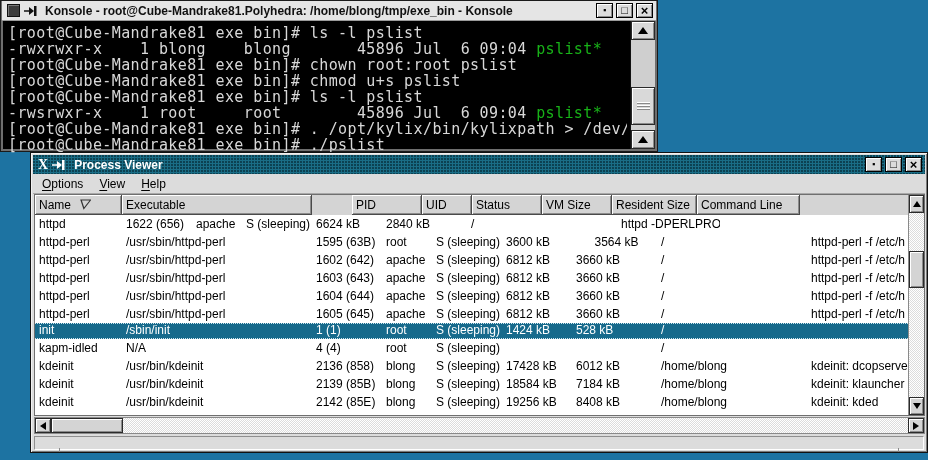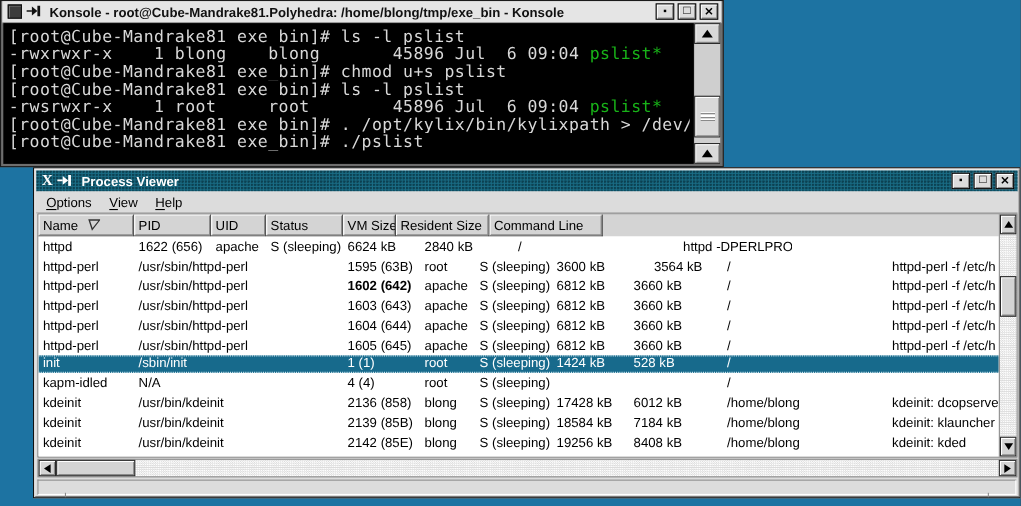"[root@Cube-Mandrake81 exe_bin]# chown" div.term-line { html: none -> <div><span>[root@Cube-Mandrake81 exe_bin]# chown root:root pslist</span></div> }
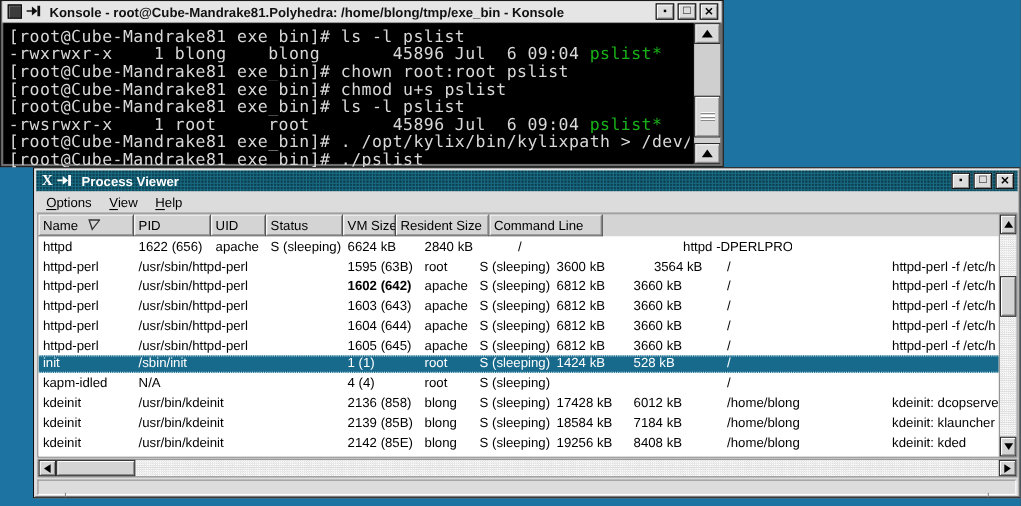"Executable" div.hcell { html: none -> <div> <span>Executable</span> </div> }
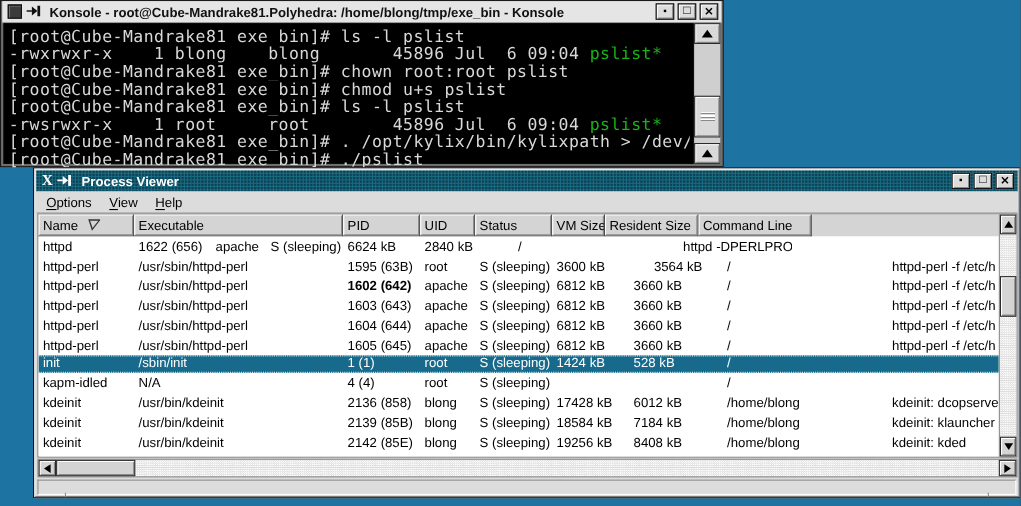"PID" div.hcell { margin-left: none -> 40px }
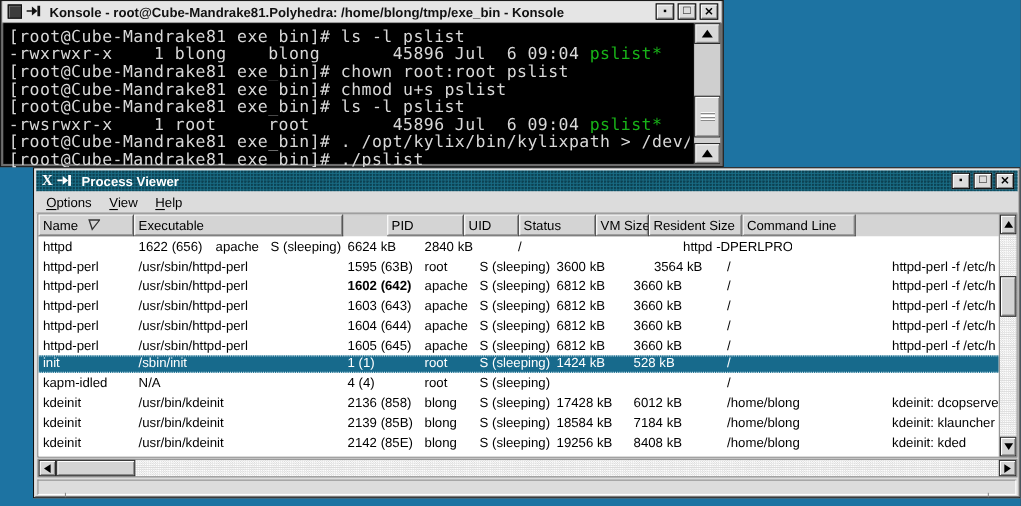"VM Size" div.hcell { width: 48px -> 70px }
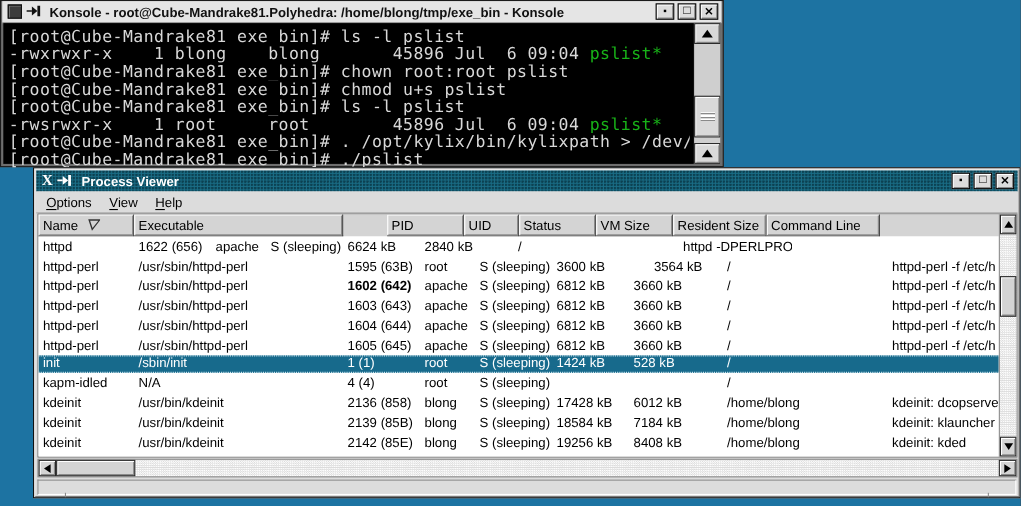"1602 (642)" span.tcell { font-weight: bold -> none }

· · · · ·

◆ **DIRECTIONS**:
Produce an exact copy of only those lines that run from the line with "-> <div> <span>Executable</span>" to the final line of the records, including both; exclude images.

◆ **SOLUTION**:
"Executable" div.hcell { html: none -> <div> <span>Executable</span> </div> }
"PID" div.hcell { margin-left: none -> 40px }
"VM Size" div.hcell { width: 48px -> 70px }
"1602 (642)" span.tcell { font-weight: bold -> none }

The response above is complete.